Records drawn from a dataset
================================

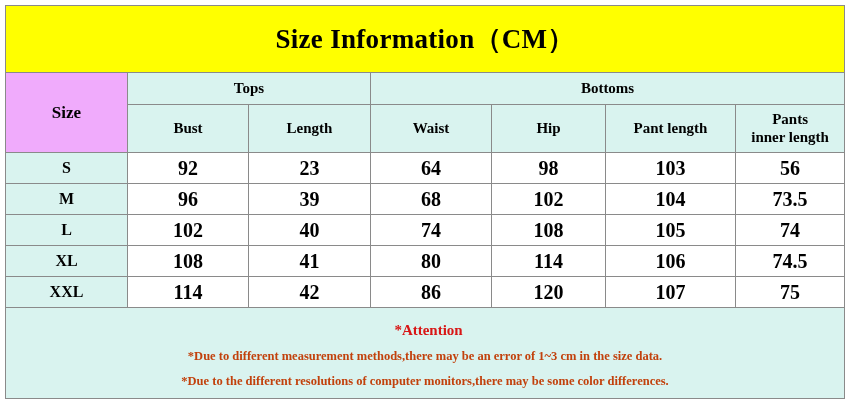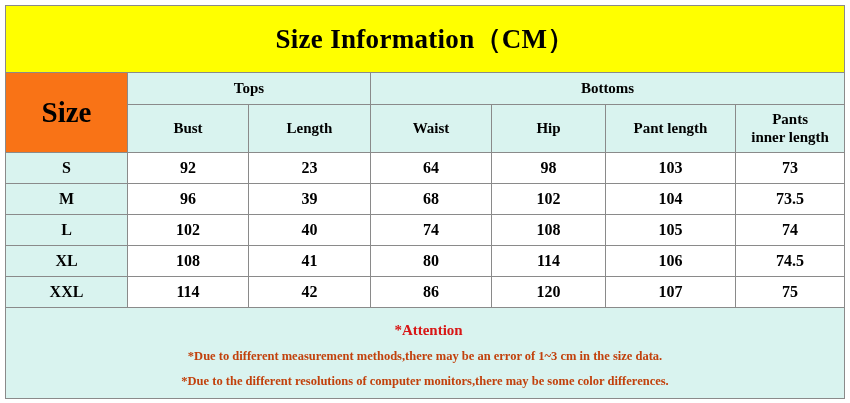--- a/index.html
+++ b/index.html
@@ -50,34 +50,34 @@
     line-height: 1;
   }
   
   .hdr {
     background: #d9f3ef;
     font-size: 15px;
     height: 31px;
   }
   .hdr-group { height: 31px; }
   .hdr-size {
-    background: #f97316;
-    font-size: 29px;
+    background: #f0abfc;
+    font-size: 17px;
     height: 78px;
   }
   .hdr-sub {
     background: #d9f3ef;
     font-size: 15px;
     height: 47px;
     line-height: 1.18;
   }
   
   tbody td {
     background: #ffffff;
-    font-size: 16px;
+    font-size: 20px;
     height: 30px;
   }
   tbody td.size-label {
     background: #d9f3ef;
     font-size: 16px;
   }
   
   .attention-cell {
     background: #d9f3ef;
     height: 90px;
@@ -148,21 +148,21 @@
     </thead>
 
     <tbody>
       <tr>
         <td class="size-label">S</td>
         <td>92</td>
         <td>23</td>
         <td>64</td>
         <td>98</td>
         <td>103</td>
-        <td>73</td>
+        <td>56</td>
       </tr>
       <tr>
         <td class="size-label">M</td>
         <td>96</td>
         <td>39</td>
         <td>68</td>
         <td>102</td>
         <td>104</td>
         <td>73.5</td>
       </tr>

================================

Every line in the data above that includes the word "class" should be copied.

OUTPUT:
         <td class="size-label">S</td>
         <td class="size-label">M</td>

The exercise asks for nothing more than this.